Travis Porter singles chronology
| "Make It Rain" (2010) | "Bring It Back" (2011) | "Ayy Ladies" (2012) |

Music video
- "Bring It Back" on YouTube

= Bring It Back (Travis Porter song) =

2011 single by Travis Porter

"Bring It Back" is a song by the American rap group Travis Porter, released on February 7, 2011, as the second single from their first studio album, From Day 1 (2012). It is their second song to chart on the Billboard Hot 100, entering at #69 in the week ending April 1, 2011, and has since peaked at #75. The official remix version features fellow rapper Too Short, appears as a bonus track on the group's mixtape Music, Money, Magnums.

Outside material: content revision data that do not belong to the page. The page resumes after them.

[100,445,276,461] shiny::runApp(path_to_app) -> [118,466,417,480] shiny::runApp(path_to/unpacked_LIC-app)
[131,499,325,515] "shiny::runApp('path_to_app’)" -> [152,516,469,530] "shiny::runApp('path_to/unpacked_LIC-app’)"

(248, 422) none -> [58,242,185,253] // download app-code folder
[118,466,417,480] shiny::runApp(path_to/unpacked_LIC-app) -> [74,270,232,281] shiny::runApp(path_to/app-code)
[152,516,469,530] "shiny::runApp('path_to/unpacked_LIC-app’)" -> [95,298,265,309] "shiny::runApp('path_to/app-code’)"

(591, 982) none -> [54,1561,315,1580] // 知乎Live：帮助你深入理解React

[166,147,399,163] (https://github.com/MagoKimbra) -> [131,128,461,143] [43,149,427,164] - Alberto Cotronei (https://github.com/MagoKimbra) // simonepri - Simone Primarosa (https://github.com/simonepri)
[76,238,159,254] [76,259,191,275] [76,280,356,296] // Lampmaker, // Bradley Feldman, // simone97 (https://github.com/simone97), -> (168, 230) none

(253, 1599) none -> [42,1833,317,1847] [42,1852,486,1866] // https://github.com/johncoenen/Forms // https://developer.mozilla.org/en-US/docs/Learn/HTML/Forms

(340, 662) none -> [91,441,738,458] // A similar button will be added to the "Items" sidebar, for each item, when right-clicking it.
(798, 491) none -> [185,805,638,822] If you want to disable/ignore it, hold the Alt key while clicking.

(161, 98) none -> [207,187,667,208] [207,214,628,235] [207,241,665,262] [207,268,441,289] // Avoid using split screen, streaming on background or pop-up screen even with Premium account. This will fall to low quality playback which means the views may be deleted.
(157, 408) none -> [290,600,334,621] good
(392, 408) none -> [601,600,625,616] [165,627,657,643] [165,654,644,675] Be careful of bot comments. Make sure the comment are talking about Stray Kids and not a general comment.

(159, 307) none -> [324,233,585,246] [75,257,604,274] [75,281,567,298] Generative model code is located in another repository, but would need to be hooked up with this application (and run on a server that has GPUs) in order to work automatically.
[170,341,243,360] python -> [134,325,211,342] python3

==Background and composition==
The song was produced by FKi & DJ Spinz. "Bring It Back" has a more upbeat production compared to some of Travis Porter's other songs.

==Remixes==
- Tyga
- Too Short
- Cali Swag District

==Music video==
The music video was released to YouTube on March 16, 2011.

==Track listing==
- US digital single

| No. | Title | Writer(s) | Producer(s) | Length |
|---|---|---|---|---|
| 1. | "Bring It Back" (single version) | Lakeem Mattox, Donquez Woods, Harold Duncan, FKi & Gary Hill | FKi & DJ Spinz | 4:20 |

==Charts==

===Weekly charts===

| Chart (2011) | Peak position |
|---|---|
| US Billboard Hot 100 | 69 |
| US Hot R&B/Hip-Hop Songs (Billboard) | 18 |
| US Rap Songs (Billboard) | 14 |

===Year-end charts===

| Chart (2011) | Position |
|---|---|
| US Hot R&B/Hip-Hop Songs (Billboard) | 52 |

==Certifications==

| Region | Certification | Certified units/sales |
| United States (RIAA) | 2× Platinum | 2,000,000^{‡} |
^{‡} Sales+streaming figures based on certification alone.